Was kann man am 5. Mai erwarten?
Die Performance im WUK war erst der Anfang. In Krems soll es dann mehr Theoretisches geben, die Menschen sollen auch mehr mitmachen. Für danach haben wir Anfragen aus dem Ausland, die wir wahrnehmen werden. Wir haben so viel in das Projekt hineingesteckt, ich glaube, das wird uns noch länger begleiten. Wie ein Haustier, das man sich angelacht hat.

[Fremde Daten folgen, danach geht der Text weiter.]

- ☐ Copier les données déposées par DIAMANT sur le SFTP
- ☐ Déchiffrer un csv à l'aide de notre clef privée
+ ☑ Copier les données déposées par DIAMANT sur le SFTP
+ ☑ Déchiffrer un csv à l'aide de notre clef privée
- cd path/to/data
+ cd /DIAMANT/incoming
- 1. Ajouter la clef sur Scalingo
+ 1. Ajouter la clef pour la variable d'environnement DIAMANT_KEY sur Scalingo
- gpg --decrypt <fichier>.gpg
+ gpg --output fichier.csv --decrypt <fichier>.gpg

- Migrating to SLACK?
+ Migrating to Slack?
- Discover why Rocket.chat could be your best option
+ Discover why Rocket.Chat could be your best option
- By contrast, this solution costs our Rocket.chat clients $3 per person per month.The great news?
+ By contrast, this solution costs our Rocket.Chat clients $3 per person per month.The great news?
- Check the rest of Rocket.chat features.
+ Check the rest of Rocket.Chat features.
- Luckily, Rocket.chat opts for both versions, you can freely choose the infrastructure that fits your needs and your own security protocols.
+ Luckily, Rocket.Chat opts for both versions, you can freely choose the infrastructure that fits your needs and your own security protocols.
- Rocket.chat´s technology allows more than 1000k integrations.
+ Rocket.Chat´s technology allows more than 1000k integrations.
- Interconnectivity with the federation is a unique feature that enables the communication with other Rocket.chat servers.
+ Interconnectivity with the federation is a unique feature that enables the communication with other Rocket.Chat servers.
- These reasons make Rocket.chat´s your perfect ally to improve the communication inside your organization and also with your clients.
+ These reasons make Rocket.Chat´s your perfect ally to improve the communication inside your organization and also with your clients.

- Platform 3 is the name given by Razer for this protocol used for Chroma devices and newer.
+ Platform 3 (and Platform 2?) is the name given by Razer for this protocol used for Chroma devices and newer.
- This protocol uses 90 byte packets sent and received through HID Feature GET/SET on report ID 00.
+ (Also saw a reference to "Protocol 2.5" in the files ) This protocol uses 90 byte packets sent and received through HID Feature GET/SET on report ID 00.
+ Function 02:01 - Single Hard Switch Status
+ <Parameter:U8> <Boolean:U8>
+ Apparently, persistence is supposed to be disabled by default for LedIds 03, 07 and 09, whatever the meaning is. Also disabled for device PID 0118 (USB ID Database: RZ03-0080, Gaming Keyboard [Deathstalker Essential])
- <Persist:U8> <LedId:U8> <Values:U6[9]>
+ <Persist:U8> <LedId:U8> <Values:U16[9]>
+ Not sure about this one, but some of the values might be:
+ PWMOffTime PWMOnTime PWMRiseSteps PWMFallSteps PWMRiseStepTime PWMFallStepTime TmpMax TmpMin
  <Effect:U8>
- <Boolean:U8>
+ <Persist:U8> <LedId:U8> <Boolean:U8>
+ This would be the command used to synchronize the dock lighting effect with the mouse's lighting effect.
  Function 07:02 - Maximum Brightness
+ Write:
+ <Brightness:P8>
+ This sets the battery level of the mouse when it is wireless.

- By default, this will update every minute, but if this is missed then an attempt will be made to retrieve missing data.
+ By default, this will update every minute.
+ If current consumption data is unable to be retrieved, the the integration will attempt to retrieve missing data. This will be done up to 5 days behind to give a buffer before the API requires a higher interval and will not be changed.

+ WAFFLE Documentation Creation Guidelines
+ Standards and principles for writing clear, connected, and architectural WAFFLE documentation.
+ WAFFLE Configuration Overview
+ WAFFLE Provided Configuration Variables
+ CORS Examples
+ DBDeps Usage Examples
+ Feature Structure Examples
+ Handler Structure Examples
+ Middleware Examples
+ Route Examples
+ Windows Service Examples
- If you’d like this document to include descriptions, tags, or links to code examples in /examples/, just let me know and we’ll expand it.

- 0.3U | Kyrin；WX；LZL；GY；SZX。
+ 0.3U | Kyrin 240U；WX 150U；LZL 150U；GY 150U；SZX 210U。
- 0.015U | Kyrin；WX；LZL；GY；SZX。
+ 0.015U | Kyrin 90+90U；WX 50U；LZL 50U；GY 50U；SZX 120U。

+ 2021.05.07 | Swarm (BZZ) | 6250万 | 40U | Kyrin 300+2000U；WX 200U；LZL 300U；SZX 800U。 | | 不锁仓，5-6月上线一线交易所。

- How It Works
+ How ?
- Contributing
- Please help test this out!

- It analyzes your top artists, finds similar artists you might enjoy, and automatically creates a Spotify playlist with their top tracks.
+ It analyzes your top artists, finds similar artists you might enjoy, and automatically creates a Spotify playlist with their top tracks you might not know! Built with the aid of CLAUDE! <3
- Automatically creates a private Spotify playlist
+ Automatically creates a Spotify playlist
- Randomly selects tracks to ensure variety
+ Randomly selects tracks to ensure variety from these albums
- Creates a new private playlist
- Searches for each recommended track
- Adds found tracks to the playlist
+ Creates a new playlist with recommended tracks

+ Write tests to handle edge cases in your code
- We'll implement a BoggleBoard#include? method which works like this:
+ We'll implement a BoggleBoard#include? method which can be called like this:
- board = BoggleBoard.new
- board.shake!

Nachdem Ihnen das Land Niederösterreich den Performance-Preis verlieh, bezeichnete ein Vertreter der FPÖ Sie als „durchgeknallte Anarcho-Aktivisten“. Ist das ein Kompliment?
Ja, sicher. Wenn Leute aus diesen Reihen so reagieren, dann weiß man, dass man alles richtig gemacht hat.

Maskiert

Johannes Maile und Djana Covic im Wiener WUK, wo sie ihre Performance Ende April das erste Mal aufführten.